Combined with the role of low turnout in enabling the Republican victory in last week’s midterm elections—which can be blamed as much on feminists as any other segment of the progressive coalition that turned out in droves for Obama in 2008 and 2012 while staying home in 2010 and 2014—and one could be forgiven for thinking that the ageist sexism of Rand Paul might fly under the radar in 2016.
This is highly unlikely. After all, as has already been established, Clinton’s 2008 presidential campaign contributed to the record turnout and unprecedented mobilization that made her such a formidable challenger to Obama in that year’s Democratic primaries. Given the massive lead she has consistently held over all of her potential rivals (her closest challenger, Vice President Joe Biden, is behind her by a five-to-one margin—64 percent to 13 percent), it seems safe to assume that that base remains intact and waiting to be galvanized by the heady possibility of electing one of the early 21st century’s most iconic politicians as America’s first female president. In such a climate, the antennae of Internet feminism will be even more attuned to the undercurrents of sexism that might attempt to quelch this moment.

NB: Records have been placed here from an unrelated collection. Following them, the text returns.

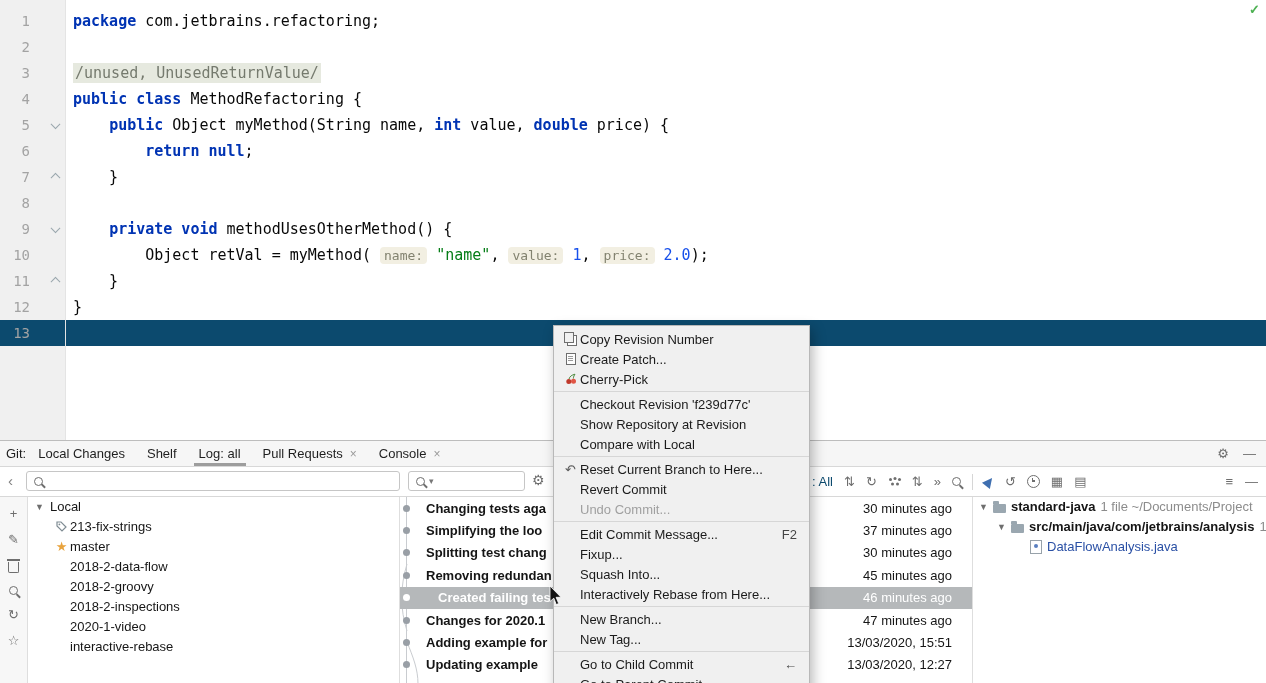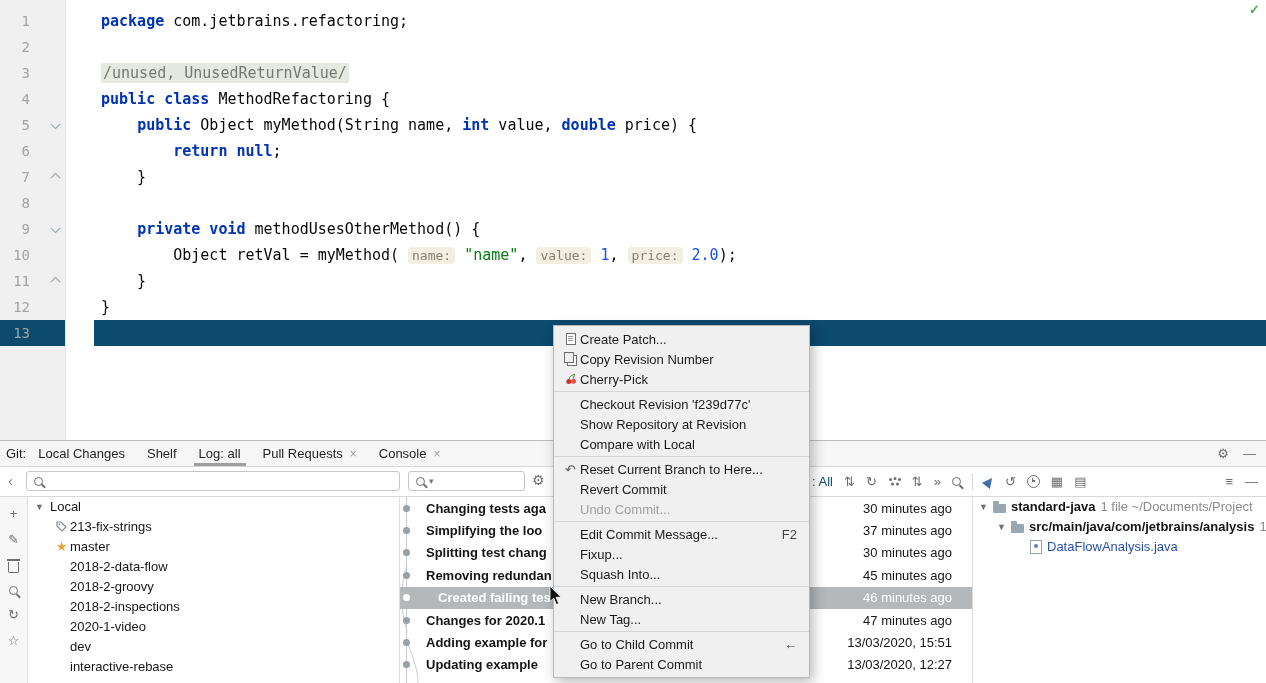--- a/index.html
+++ b/index.html
@@ -15,7 +15,7 @@
   .fold-open{transform:translateY(-60%) rotate(45deg);}
   .fold-close{transform:translateY(-40%) rotate(-135deg);}
   .code{flex:1;padding-top:8px;position:relative;}
-  .c-row{height:26px;white-space:pre;font:15px/26px "DejaVu Sans Mono",monospace;color:#080808;padding-left:7px;margin-left:28px;}
+  .c-row{height:26px;white-space:pre;font:15px/26px "DejaVu Sans Mono",monospace;color:#080808;padding-left:7px;}
   .caret{background:#0c4a6e;}
   .seg-kw{color:#0033b3;font-weight:bold;}
   .seg-pl{color:#080808;}

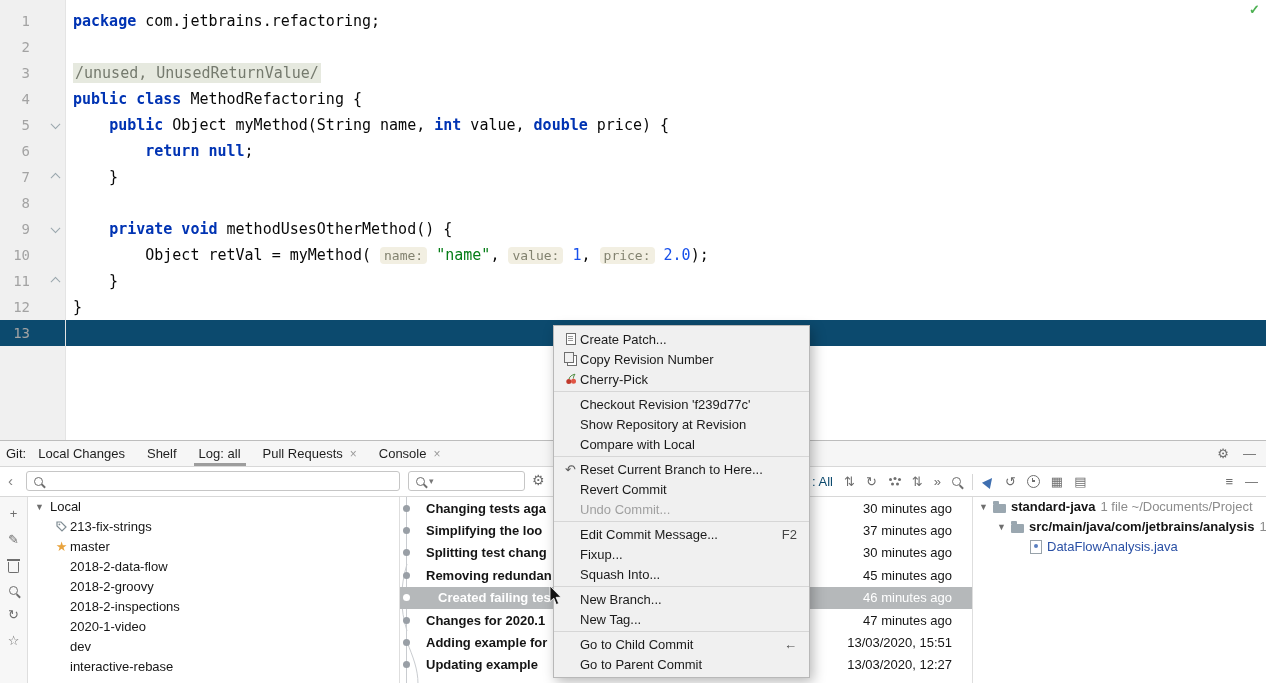--- a/index.html
+++ b/index.html
@@ -382,18 +382,18 @@
       <div class="m-item">
         <span class="m-ic">
           <span class="ic">
+            <span class="i-copy"></span>
+          </span>
+        </span>
+        <span class="m-label">Copy Revision Number</span>
+      </div>
+      <div class="m-item">
+        <span class="m-ic">
+          <span class="ic">
             <span class="i-patch"></span>
           </span>
         </span>
         <span class="m-label">Create Patch...</span>
-      </div>
-      <div class="m-item">
-        <span class="m-ic">
-          <span class="ic">
-            <span class="i-copy"></span>
-          </span>
-        </span>
-        <span class="m-label">Copy Revision Number</span>
       </div>
       <div class="m-item">
         <span class="m-ic">

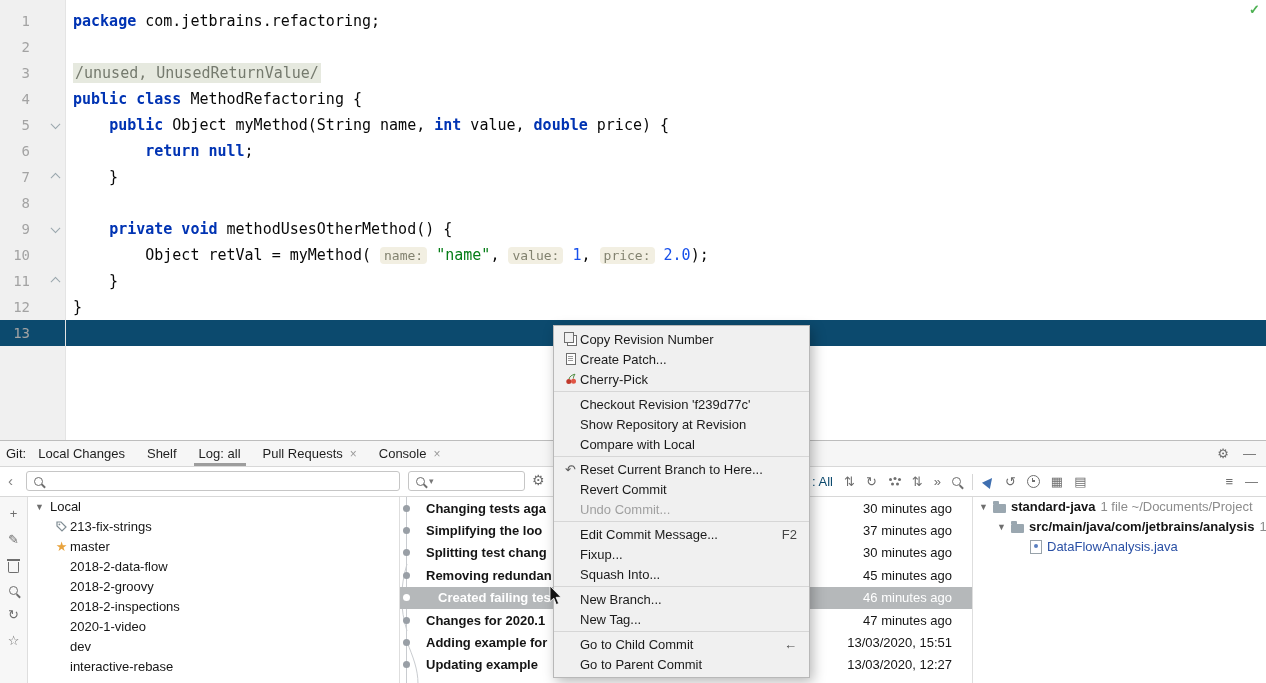--- a/index.html
+++ b/index.html
@@ -449,6 +449,10 @@
         <span class="m-ic"></span>
         <span class="m-label">Squash Into...</span>
       </div>
+      <div class="m-item">
+        <span class="m-ic"></span>
+        <span class="m-label">Interactively Rebase from Here...</span>
+      </div>
       <div class="m-sep"></div>
       <div class="m-item">
         <span class="m-ic"></span>

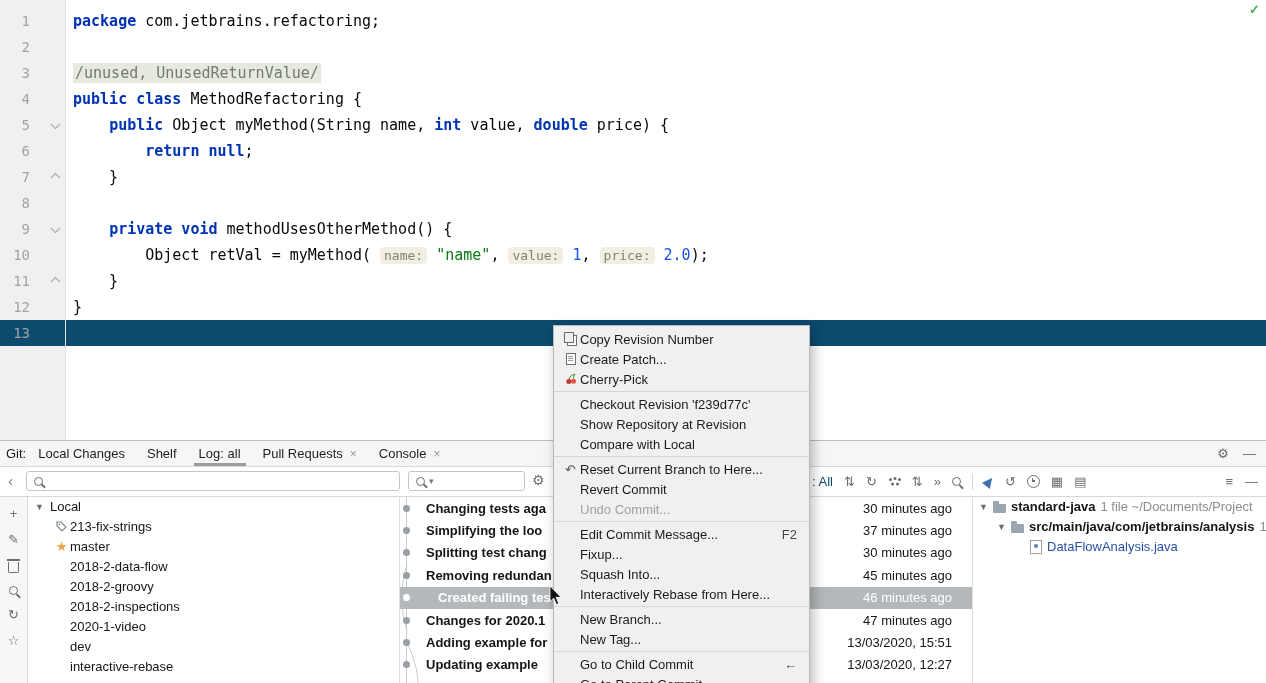--- a/index.html
+++ b/index.html
@@ -293,10 +293,6 @@
           </div>
           <div class="b-row b-child">
             <span class="b-ic"></span>
-            <span>dev</span>
-          </div>
-          <div class="b-row b-child">
-            <span class="b-ic"></span>
             <span>interactive-rebase</span>
           </div>
         </div>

Regardless of one’s political leanings or personal feelings toward Hillary Clinton, it’s hard to argue that this won’t be a positive development. Should a woman receive the Democratic presidential nomination (the most likely female alternative to Clinton, Sen. Elizabeth Warren, will be 67), it will be all too easy for conservatives to use gendered attacks as a means of discrediting her and thus being elected by appealing to the worst impulses in American politics. It would be particularly tragic if, less than a decade after America elected its first black president, it was established that gender could still be used to keep a woman out of the White House.
For those who believe Clinton shouldn’t be president, Internet feminists are their allies precisely because they will force the election to be based on the content of her character and policies, nothing else. For those who want her to be elected, they will be the chief vanguard keeping coded chauvinism like Rand Paul’s in check.